Once you learn how to let go of those things, you learn to stop feeding on things bad for the mind. When you’re not weighing the mind down in that way, when you’re not giving it junk food to clog up its arteries, there’s a greater sense of lightness, health, and well-being. When the mind feels light and healthy like this, it’s much easier for you to feel compassionate, not only for yourself but also for people around you. Ultimately you get to the point where the mind is so well fed, so strong, that it doesn’t have to feed anymore at all. That’s when the mind is totally free.

It’s like when you go out camping. One of the big problems in going camping is that you have to carry your food everywhere you go. That puts a limit on how far you can go, how many days you can go out on a particular trip, because you’ve got to keep your food stores low enough so that you can carry them but not so low that you’re confined to one- or two-day trips. Think of how much you could wander around if you didn’t have to feed. I’ve often felt I’d like to wander off into the canyons at Zion and disappear—but I can’t, because the body has to feed. And as they say, you can’t eat the scenery.

But when you put the mind in a position where it doesn’t have to feed, it’s really free. It’s not weighed down by anything, not confined by anything. This is what the Buddha meant by nibbana. The word nibbana comes from a fire’s going out. Back in those days they had the conception that fire was trapped by its fuel because it had to keep clinging to the fuel to get its sustenance. But when it went out, it let go of the fuel and was released. It was no longer confined. You couldn’t even describe it as existing, non-existing, both, or neither. It was that free.

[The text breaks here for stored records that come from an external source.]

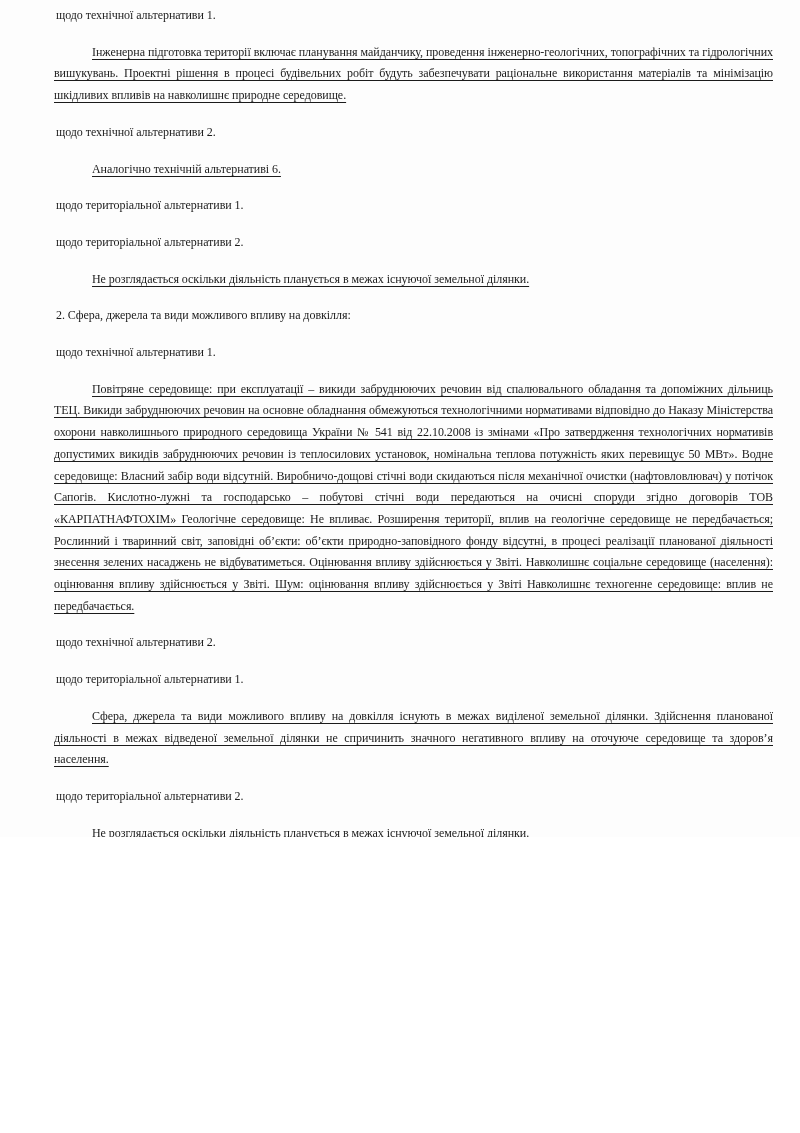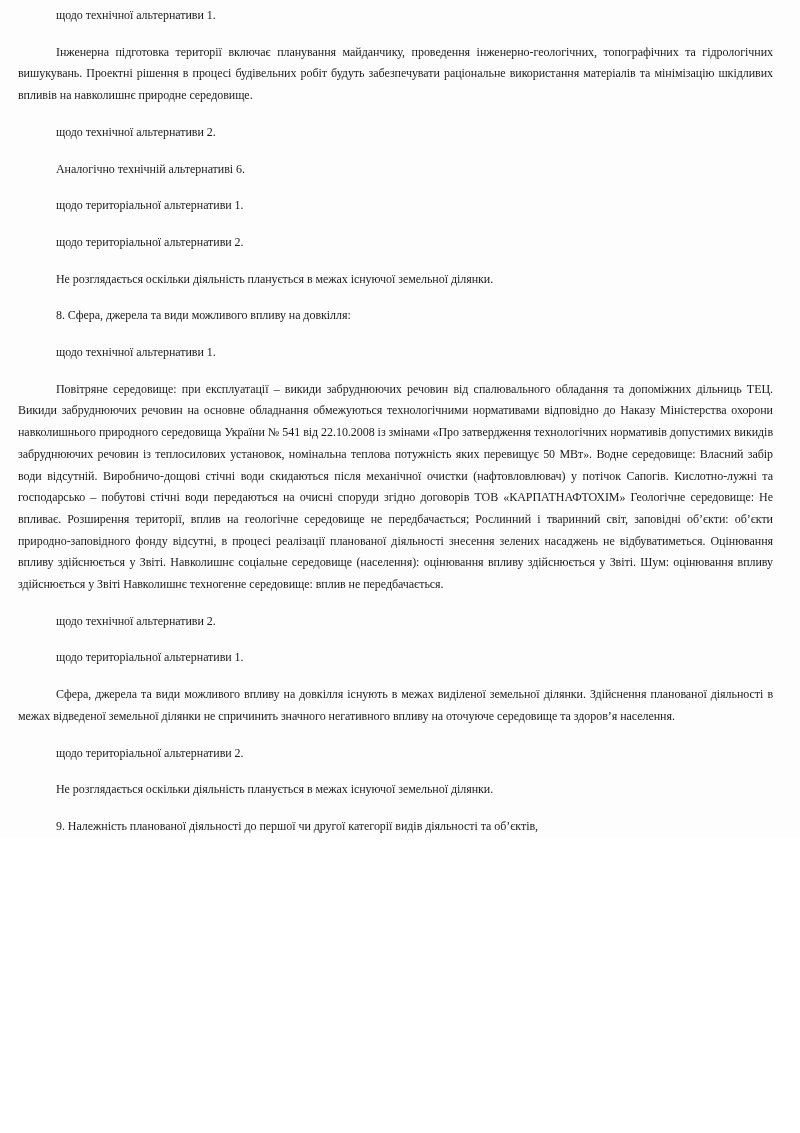--- a/index.html
+++ b/index.html
@@ -35,8 +35,10 @@
   }
   .para.underlined {
     text-align: justify;
+    text-decoration: underline;
     text-decoration-thickness: 1px;
     text-underline-offset: 3px;
+    margin-left: 36px;
   }
 </style>
 </head>

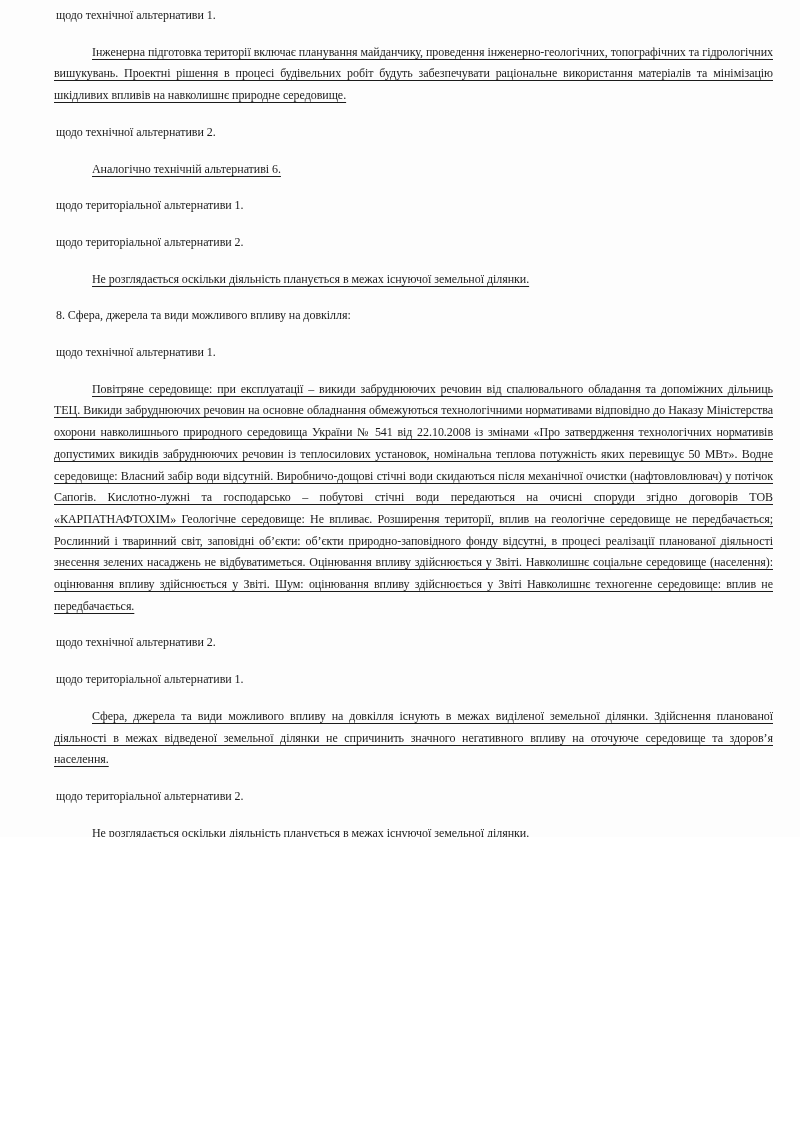--- a/index.html
+++ b/index.html
@@ -53,7 +53,7 @@
       <p class="para plain">щодо територіальної альтернативи 1.</p>
       <p class="para plain">щодо територіальної альтернативи 2.</p>
       <p class="para underlined">Не розглядається оскільки діяльність планується в межах існуючої земельної ділянки.</p>
-      <p class="para plain">8. Сфера, джерела та види можливого впливу на довкілля:</p>
+      <p class="para plain">2. Сфера, джерела та види можливого впливу на довкілля:</p>
       <p class="para plain">щодо технічної альтернативи 1.</p>
       <p class="para underlined">Повітряне середовище: при експлуатації – викиди забруднюючих речовин від спалювального обладання та допоміжних дільниць ТЕЦ. Викиди забруднюючих речовин на основне обладнання обмежуються технологічними нормативами відповідно до Наказу Міністерства охорони навколишнього природного середовища України № 541 від 22.10.2008 із змінами «Про затвердження технологічних нормативів допустимих викидів забруднюючих речовин із теплосилових установок, номінальна теплова потужність яких перевищує 50 МВт». Водне середовище: Власний забір води відсутній. Виробничо-дощові стічні води скидаються після механічної очистки (нафтовловлювач) у потічок Сапогів. Кислотно-лужні та господарсько – побутові стічні води передаються на очисні споруди згідно договорів ТОВ «КАРПАТНАФТОХІМ» Геологічне середовище: Не впливає. Розширення території, вплив на геологічне середовище не передбачається; Рослинний і тваринний світ, заповідні об’єкти: об’єкти природно-заповідного фонду відсутні, в процесі реалізації планованої діяльності знесення зелених насаджень не відбуватиметься. Оцінювання впливу здійснюється у Звіті. Навколишнє соціальне середовище (населення): оцінювання впливу здійснюється у Звіті. Шум: оцінювання впливу здійснюється у Звіті Навколишнє техногенне середовище: вплив не передбачається.</p>
       <p class="para plain">щодо технічної альтернативи 2.</p>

So that’s what the Buddha was talking about with nibbana: The mind doesn’t feed anymore. When it doesn’t feed, it’s not confined to its food source, doesn’t have to carry its food source around, isn’t limited by where there’s food and where there’s not. When you look back, you realize that the steps you were following along the practice were precisely that fourth kind of kamma: the kamma that leads beyond kamma, to the end of action, to the end of having to feed.

If you’re observing the precepts, practicing concentration, and developing discernment into what the mind needs to feed on, what it doesn’t need to feed on, what kind of feeding is good for it, what kind of feeding is bad for it, and then feed it in such a way that ultimately it gets so strong that it doesn’t have to feed any more, it can let go. At that point, an entirely new dimension opens up in the mind that you couldn’t have even conceived before.

That’s ultimately where the practice leads. It takes this mind—which is feeding on the body, feeding on feelings, perceptions, thought constructs, and consciousness—and tells it that there are better things to feed on. If you feed on these things, you’re going to be really sorry because your food source is going to run out on you very quickly. It’s going to keep changing—and with that sense of uncertainty and instability in life, how can the mind find any sense of well-being? At the same time, it turns out that a lot of that food is junk food, which keeps you weak and unhealthy. So you teach the mind better ways to feed through the practice until the path finally issues in a point where the mind is at total equilibrium, doesn’t need to feed anymore, and you can let go.

So that’s where we’re headed. As the Buddha said, the only things he teaches are suffering or stress and then the end of suffering. That may seem like a narrow ideal. What about helping humankind and all the other great issues? He said to straighten out your own mind first and when that’s straightened out, when you’re really free, the type of help you can then give to people is the best kind of help. There’s no hidden feeding agenda, no hidden need to feed on the sense of pride that comes from being a very helpful or very important person, which can actually spoil the help, spoil the compassion. You’re operating from a sense of compassion that comes from total freedom, total independence—which is ultimately the only compassion you can really trust.